* **WHAT YOU WILL DO**: Restate word for word the entries below, starting with the line with "180.00 = 1080.00" and continuing through the line with "SAM TRIPLE SANS". Include both of those lines and no others.

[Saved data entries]
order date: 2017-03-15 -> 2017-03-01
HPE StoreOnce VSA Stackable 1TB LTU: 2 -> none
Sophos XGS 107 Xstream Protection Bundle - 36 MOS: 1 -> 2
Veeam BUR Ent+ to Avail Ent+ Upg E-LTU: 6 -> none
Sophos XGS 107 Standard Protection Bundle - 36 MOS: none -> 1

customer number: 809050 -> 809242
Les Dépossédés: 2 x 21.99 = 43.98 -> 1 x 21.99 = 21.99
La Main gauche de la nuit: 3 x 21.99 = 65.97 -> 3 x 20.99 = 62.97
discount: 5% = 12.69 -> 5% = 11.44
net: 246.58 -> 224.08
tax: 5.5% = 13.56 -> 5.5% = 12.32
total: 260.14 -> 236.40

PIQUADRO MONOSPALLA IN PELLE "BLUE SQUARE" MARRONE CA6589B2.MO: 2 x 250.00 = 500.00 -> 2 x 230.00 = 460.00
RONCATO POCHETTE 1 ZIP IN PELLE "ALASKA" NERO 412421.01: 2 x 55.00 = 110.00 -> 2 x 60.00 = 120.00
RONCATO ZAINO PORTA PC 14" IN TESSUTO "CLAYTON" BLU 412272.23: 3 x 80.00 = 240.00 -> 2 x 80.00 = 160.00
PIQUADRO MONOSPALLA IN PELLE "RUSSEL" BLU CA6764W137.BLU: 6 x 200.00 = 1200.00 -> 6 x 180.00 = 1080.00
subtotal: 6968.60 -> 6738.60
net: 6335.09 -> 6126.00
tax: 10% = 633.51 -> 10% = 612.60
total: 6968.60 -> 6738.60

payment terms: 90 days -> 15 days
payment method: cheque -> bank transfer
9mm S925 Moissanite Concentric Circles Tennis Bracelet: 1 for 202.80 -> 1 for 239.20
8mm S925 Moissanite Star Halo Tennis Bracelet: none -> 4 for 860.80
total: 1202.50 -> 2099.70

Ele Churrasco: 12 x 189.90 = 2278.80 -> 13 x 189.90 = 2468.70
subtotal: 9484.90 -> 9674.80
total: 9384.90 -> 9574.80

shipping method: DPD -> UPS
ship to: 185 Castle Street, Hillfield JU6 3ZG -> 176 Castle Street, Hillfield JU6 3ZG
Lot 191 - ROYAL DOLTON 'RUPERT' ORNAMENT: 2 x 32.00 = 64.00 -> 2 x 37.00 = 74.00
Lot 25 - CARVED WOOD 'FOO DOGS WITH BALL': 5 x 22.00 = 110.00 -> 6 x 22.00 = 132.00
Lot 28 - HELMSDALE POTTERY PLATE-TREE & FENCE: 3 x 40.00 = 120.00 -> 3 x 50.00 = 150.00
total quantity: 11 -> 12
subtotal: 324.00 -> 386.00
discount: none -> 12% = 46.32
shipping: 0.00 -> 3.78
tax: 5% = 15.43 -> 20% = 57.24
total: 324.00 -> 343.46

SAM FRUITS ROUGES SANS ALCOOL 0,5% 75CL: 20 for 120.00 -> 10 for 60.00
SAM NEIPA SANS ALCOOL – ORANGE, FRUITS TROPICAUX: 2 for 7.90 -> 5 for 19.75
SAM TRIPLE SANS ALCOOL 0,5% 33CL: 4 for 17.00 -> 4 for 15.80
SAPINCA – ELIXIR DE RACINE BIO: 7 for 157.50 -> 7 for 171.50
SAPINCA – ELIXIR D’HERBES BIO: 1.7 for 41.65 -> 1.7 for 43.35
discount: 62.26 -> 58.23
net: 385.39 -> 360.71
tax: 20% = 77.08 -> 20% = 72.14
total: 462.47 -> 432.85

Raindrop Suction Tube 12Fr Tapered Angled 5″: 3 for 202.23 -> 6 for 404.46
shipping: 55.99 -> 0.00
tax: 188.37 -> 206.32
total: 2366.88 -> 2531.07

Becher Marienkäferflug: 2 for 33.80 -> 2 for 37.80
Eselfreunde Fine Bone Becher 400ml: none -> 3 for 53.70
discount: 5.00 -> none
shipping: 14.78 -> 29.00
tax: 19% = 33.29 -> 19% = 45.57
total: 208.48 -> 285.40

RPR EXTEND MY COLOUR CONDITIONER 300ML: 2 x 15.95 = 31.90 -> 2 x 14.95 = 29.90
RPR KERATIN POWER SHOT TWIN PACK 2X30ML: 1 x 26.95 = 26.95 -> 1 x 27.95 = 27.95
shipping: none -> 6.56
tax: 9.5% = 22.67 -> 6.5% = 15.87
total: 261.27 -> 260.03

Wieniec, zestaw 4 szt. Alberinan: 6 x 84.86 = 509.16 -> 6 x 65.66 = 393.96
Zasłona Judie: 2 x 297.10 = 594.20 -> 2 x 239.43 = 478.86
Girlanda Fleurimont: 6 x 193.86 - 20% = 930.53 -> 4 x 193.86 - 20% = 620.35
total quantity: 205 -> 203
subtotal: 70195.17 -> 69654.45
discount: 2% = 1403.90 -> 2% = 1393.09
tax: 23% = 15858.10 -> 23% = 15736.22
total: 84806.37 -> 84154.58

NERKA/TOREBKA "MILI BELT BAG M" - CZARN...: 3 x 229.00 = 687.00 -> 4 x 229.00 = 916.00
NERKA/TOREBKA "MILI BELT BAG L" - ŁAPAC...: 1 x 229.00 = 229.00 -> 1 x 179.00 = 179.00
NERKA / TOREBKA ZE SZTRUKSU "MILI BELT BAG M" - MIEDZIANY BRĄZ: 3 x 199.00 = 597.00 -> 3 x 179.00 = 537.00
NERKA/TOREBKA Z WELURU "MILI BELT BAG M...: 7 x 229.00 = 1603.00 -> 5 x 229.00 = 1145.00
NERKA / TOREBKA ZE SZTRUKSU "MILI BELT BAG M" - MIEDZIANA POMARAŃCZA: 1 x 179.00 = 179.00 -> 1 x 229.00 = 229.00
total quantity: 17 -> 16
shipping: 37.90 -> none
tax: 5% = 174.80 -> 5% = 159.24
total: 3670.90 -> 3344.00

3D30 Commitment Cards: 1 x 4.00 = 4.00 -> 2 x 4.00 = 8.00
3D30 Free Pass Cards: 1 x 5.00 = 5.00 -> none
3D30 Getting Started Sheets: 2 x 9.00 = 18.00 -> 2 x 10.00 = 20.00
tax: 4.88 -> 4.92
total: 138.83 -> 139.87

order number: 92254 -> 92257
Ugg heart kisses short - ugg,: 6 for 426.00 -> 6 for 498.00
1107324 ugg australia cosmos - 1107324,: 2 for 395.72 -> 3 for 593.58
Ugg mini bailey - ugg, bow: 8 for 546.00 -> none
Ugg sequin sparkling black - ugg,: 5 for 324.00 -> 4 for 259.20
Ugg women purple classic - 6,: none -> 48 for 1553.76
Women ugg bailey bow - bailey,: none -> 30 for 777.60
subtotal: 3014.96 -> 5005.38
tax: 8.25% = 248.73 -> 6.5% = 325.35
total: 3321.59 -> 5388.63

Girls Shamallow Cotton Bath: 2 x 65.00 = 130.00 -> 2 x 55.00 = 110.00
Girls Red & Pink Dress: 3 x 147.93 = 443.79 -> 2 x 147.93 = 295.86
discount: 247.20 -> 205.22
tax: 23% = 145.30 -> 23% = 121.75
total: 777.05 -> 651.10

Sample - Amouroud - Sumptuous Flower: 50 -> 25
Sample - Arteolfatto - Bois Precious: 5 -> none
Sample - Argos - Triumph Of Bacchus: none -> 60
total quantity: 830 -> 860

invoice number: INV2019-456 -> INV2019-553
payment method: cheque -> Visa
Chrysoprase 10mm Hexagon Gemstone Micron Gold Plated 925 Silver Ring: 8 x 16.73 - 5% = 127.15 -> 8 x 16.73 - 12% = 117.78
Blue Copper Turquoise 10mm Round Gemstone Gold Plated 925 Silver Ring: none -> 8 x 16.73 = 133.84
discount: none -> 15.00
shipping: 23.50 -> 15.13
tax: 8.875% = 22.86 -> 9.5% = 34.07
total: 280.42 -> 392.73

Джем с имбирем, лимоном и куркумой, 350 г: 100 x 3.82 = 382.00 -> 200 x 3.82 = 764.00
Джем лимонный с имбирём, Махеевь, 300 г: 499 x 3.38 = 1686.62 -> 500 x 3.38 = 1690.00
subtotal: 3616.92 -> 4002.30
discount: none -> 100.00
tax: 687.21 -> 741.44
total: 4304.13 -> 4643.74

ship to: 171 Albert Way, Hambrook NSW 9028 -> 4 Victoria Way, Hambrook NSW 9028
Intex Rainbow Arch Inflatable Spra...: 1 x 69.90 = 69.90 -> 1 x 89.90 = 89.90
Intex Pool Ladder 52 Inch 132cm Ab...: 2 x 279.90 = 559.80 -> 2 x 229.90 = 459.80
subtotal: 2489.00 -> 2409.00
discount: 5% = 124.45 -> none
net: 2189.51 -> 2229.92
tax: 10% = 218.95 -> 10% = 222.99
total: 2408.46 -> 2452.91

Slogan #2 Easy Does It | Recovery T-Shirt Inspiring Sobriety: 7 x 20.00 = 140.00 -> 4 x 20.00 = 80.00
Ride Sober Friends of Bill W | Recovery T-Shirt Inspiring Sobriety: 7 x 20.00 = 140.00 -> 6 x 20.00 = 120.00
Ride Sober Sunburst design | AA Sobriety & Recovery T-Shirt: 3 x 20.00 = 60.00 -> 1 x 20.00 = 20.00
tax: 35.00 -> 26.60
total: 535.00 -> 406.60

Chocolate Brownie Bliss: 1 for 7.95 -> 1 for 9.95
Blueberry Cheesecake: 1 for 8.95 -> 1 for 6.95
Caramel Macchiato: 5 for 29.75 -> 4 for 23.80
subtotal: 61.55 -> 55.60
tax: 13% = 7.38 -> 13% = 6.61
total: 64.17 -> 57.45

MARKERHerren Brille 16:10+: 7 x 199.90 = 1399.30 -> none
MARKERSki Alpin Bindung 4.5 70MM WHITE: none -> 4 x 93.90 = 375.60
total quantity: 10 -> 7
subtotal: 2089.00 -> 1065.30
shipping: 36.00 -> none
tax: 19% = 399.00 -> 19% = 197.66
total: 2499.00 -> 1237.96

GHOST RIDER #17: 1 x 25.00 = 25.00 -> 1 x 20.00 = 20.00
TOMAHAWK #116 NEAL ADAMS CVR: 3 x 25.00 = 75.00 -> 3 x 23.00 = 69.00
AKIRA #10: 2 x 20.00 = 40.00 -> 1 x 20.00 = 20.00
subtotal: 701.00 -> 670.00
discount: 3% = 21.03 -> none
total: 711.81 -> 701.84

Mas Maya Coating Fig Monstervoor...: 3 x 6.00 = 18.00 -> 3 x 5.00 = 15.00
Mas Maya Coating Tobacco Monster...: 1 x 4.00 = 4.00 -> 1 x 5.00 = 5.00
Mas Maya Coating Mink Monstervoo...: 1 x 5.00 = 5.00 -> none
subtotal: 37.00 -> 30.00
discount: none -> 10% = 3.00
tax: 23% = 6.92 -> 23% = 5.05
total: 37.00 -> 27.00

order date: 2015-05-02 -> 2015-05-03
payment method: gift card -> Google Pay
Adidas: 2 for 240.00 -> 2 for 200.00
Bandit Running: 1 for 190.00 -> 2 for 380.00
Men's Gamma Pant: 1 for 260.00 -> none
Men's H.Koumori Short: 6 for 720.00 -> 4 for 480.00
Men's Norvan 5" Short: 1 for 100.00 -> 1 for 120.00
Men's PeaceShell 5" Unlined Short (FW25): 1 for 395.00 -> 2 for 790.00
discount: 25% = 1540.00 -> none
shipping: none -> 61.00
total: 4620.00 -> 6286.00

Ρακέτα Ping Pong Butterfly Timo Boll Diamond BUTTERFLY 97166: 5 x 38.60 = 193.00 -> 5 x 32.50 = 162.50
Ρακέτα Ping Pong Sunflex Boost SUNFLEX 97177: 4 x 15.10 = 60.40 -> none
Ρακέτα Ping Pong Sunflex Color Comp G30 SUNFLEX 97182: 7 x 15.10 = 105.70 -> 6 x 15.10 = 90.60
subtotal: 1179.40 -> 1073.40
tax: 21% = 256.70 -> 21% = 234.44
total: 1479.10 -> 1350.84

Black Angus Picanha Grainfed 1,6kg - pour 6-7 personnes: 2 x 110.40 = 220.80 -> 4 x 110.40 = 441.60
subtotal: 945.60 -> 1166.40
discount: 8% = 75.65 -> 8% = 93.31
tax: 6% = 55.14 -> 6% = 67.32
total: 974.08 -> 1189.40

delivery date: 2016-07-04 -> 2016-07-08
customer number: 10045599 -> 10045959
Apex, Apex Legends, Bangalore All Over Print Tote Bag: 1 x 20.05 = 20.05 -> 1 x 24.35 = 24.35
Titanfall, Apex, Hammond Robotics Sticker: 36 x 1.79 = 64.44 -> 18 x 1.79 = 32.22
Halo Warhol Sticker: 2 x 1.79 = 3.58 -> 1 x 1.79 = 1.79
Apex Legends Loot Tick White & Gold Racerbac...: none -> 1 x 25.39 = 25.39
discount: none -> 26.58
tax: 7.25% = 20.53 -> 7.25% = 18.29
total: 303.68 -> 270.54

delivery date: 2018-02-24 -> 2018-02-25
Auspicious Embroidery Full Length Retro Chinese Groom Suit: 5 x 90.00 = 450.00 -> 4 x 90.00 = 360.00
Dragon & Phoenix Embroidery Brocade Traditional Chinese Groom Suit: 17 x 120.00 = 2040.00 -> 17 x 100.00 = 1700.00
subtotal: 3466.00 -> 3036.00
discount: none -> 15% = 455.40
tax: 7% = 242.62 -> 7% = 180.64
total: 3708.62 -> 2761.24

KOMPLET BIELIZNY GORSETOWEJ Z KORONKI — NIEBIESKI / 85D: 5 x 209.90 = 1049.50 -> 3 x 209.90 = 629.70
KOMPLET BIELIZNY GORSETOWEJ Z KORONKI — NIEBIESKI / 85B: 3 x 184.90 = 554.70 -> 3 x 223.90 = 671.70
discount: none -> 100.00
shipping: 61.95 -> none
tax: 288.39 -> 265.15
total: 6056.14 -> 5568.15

* **REPLY TO THE TASK**:
PIQUADRO MONOSPALLA IN PELLE "RUSSEL" BLU CA6764W137.BLU: 6 x 200.00 = 1200.00 -> 6 x 180.00 = 1080.00
subtotal: 6968.60 -> 6738.60
net: 6335.09 -> 6126.00
tax: 10% = 633.51 -> 10% = 612.60
total: 6968.60 -> 6738.60

payment terms: 90 days -> 15 days
payment method: cheque -> bank transfer
9mm S925 Moissanite Concentric Circles Tennis Bracelet: 1 for 202.80 -> 1 for 239.20
8mm S925 Moissanite Star Halo Tennis Bracelet: none -> 4 for 860.80
total: 1202.50 -> 2099.70

Ele Churrasco: 12 x 189.90 = 2278.80 -> 13 x 189.90 = 2468.70
subtotal: 9484.90 -> 9674.80
total: 9384.90 -> 9574.80

shipping method: DPD -> UPS
ship to: 185 Castle Street, Hillfield JU6 3ZG -> 176 Castle Street, Hillfield JU6 3ZG
Lot 191 - ROYAL DOLTON 'RUPERT' ORNAMENT: 2 x 32.00 = 64.00 -> 2 x 37.00 = 74.00
Lot 25 - CARVED WOOD 'FOO DOGS WITH BALL': 5 x 22.00 = 110.00 -> 6 x 22.00 = 132.00
Lot 28 - HELMSDALE POTTERY PLATE-TREE & FENCE: 3 x 40.00 = 120.00 -> 3 x 50.00 = 150.00
total quantity: 11 -> 12
subtotal: 324.00 -> 386.00
discount: none -> 12% = 46.32
shipping: 0.00 -> 3.78
tax: 5% = 15.43 -> 20% = 57.24
total: 324.00 -> 343.46

SAM FRUITS ROUGES SANS ALCOOL 0,5% 75CL: 20 for 120.00 -> 10 for 60.00
SAM NEIPA SANS ALCOOL – ORANGE, FRUITS TROPICAUX: 2 for 7.90 -> 5 for 19.75
SAM TRIPLE SANS ALCOOL 0,5% 33CL: 4 for 17.00 -> 4 for 15.80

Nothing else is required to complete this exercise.